- Opening Delimiter -
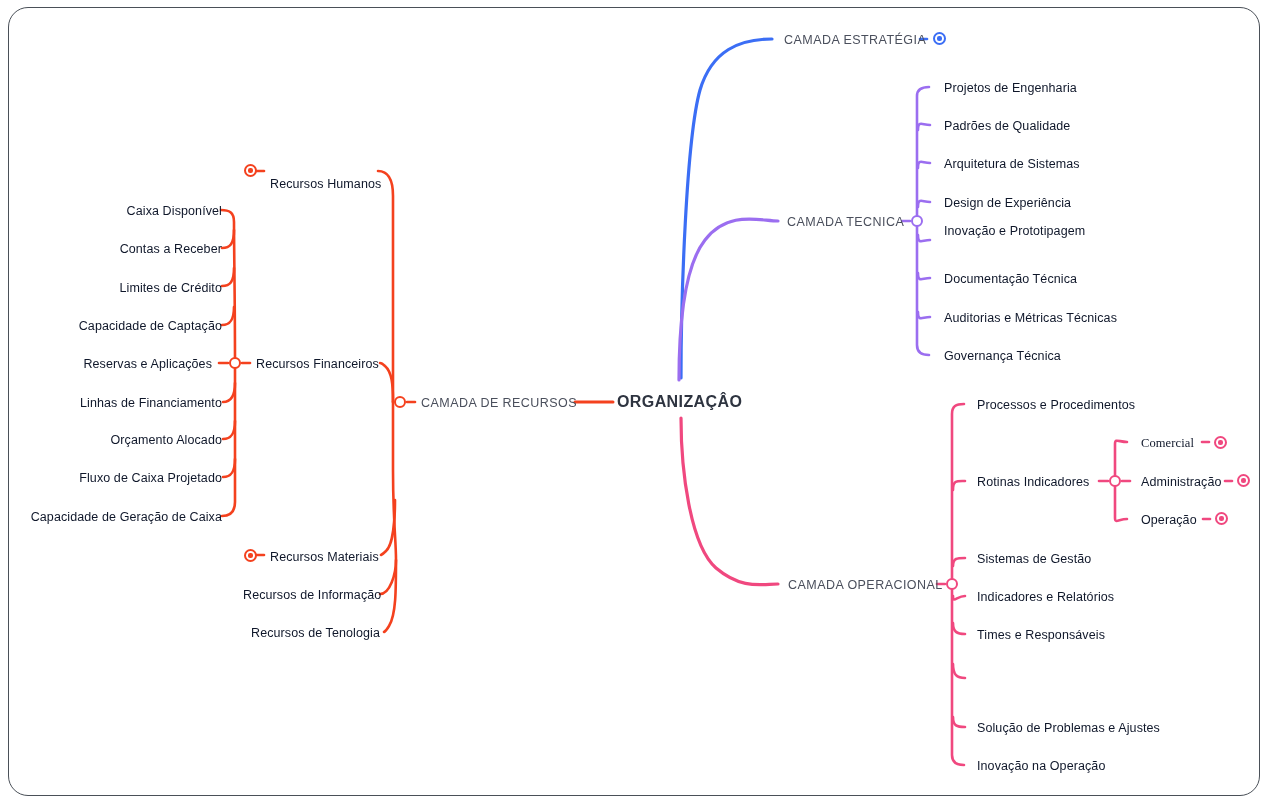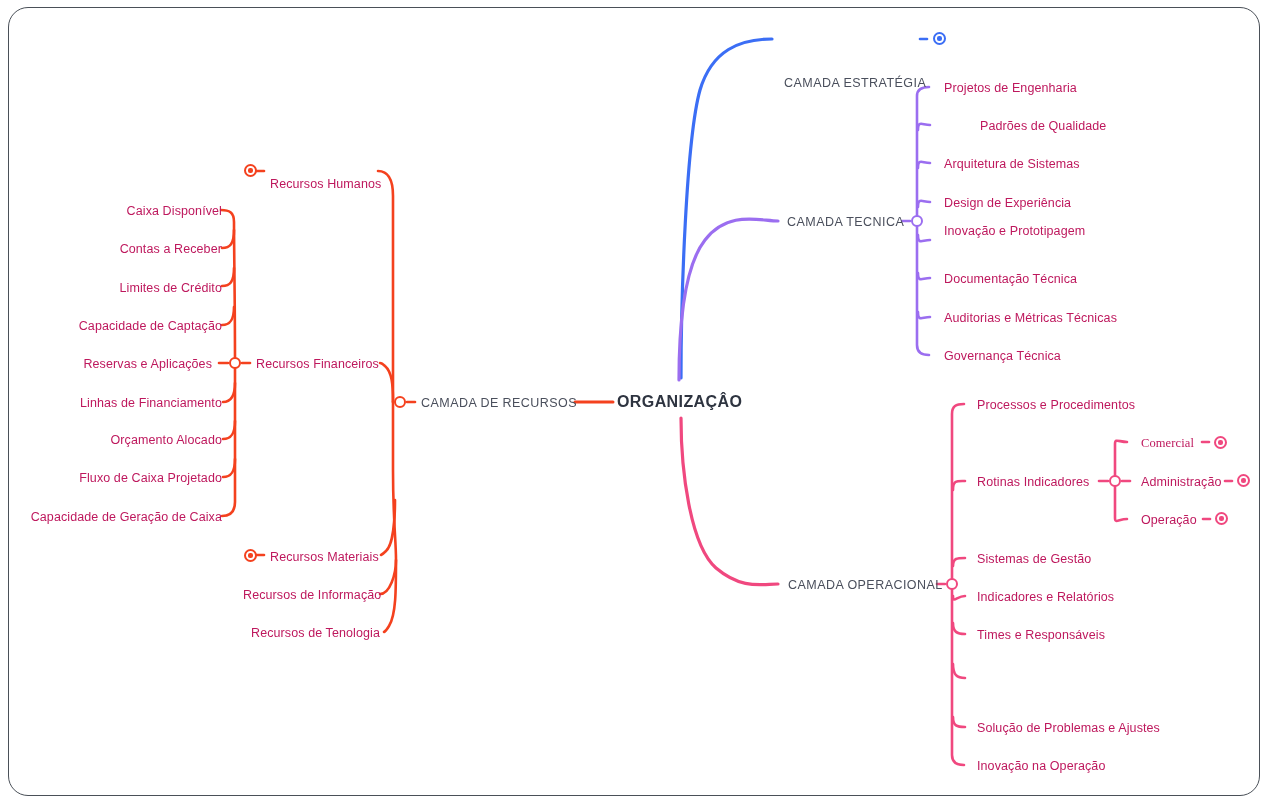--- a/index.html
+++ b/index.html
@@ -187,7 +187,7 @@
   <div class="lbl" style="left:243px; top:587px;">Recursos de Informação</div>
   <div class="lbl" style="left:251px; top:625px;">Recursos de Tenologia</div>
 
-  <div class="lbl caps" style="left:784px; top:32px;margin-top:43px;">CAMADA ESTRATÉGIA</div>
+  <div class="lbl caps" style="left:784px; top:32px;">CAMADA ESTRATÉGIA</div>
   <div class="nodeicon" style="left:933px; top:32px; color:#3b6ef5;"></div>
 
   <div class="lbl caps" style="left:787px; top:214px;">CAMADA TECNICA</div>

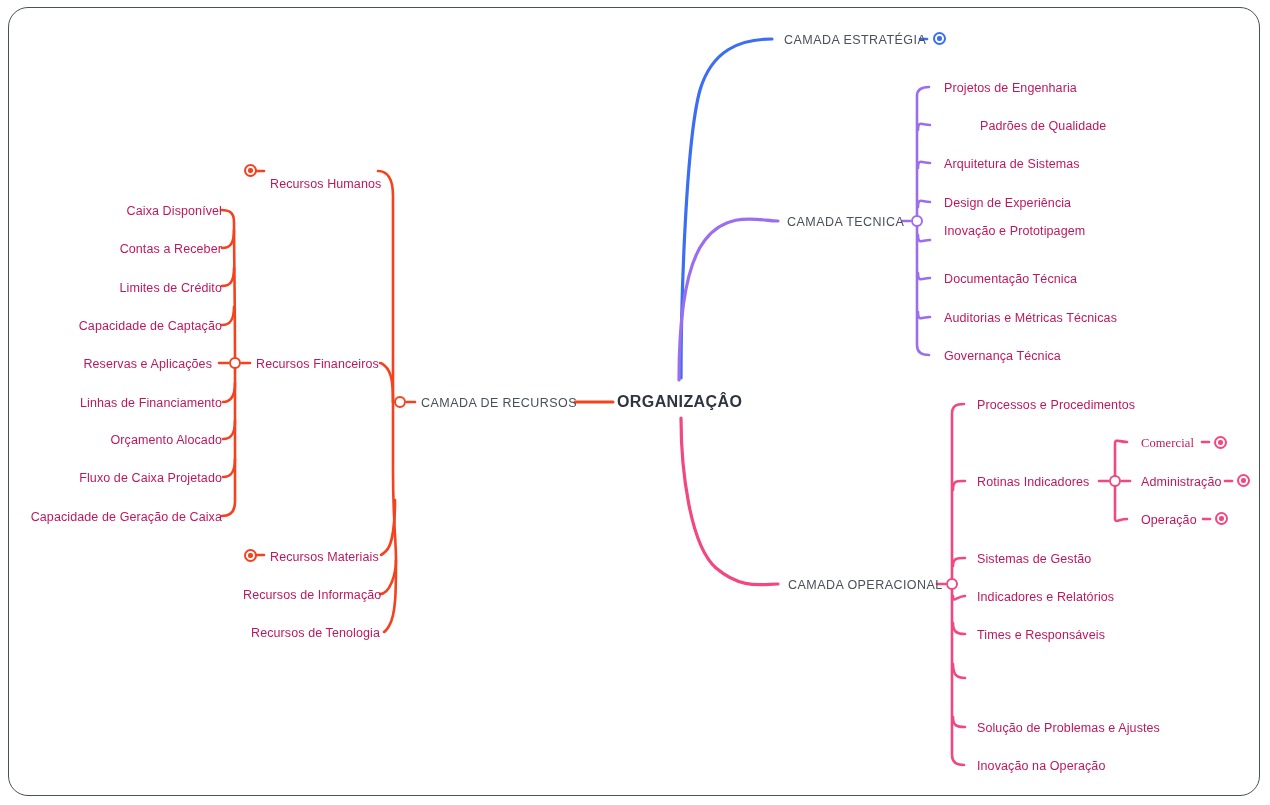--- a/index.html
+++ b/index.html
@@ -32,7 +32,7 @@
   .lbl{
     position:absolute;
     font-size:12.5px;
-    color:#be185d;
+    color:#0f172a;
     letter-spacing:.1px;
     white-space:nowrap;
     line-height:1.35;

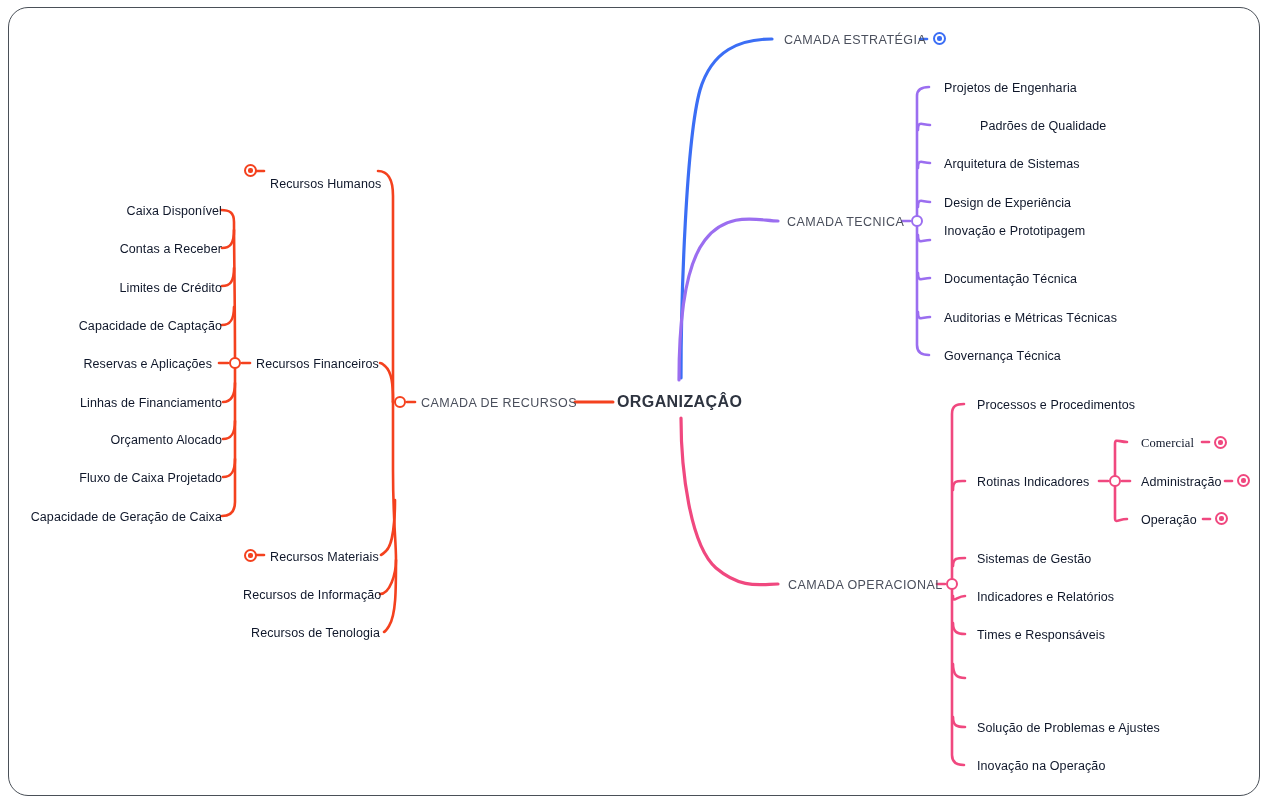--- a/index.html
+++ b/index.html
@@ -194,7 +194,7 @@
   <div class="junction" style="left:911px; top:215px; color:#9b6ef0;"></div>
 
   <div class="lbl" style="left:944px; top:80px;">Projetos de Engenharia</div>
-  <div class="lbl" style="left:944px; top:118px;margin-left:36px;">Padrões de Qualidade</div>
+  <div class="lbl" style="left:944px; top:118px;">Padrões de Qualidade</div>
   <div class="lbl" style="left:944px; top:156px;">Arquitetura de Sistemas</div>
   <div class="lbl" style="left:944px; top:195px;">Design de Experiência</div>
   <div class="lbl" style="left:944px; top:223px;">Inovação e Prototipagem</div>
- Closing Delimiter -
Please go through the entries and show every line with the word "Padrões".

-  <div class="lbl" style="left:944px; top:118px;margin-left:36px;">Padrões de Qualidade</div>
+  <div class="lbl" style="left:944px; top:118px;">Padrões de Qualidade</div>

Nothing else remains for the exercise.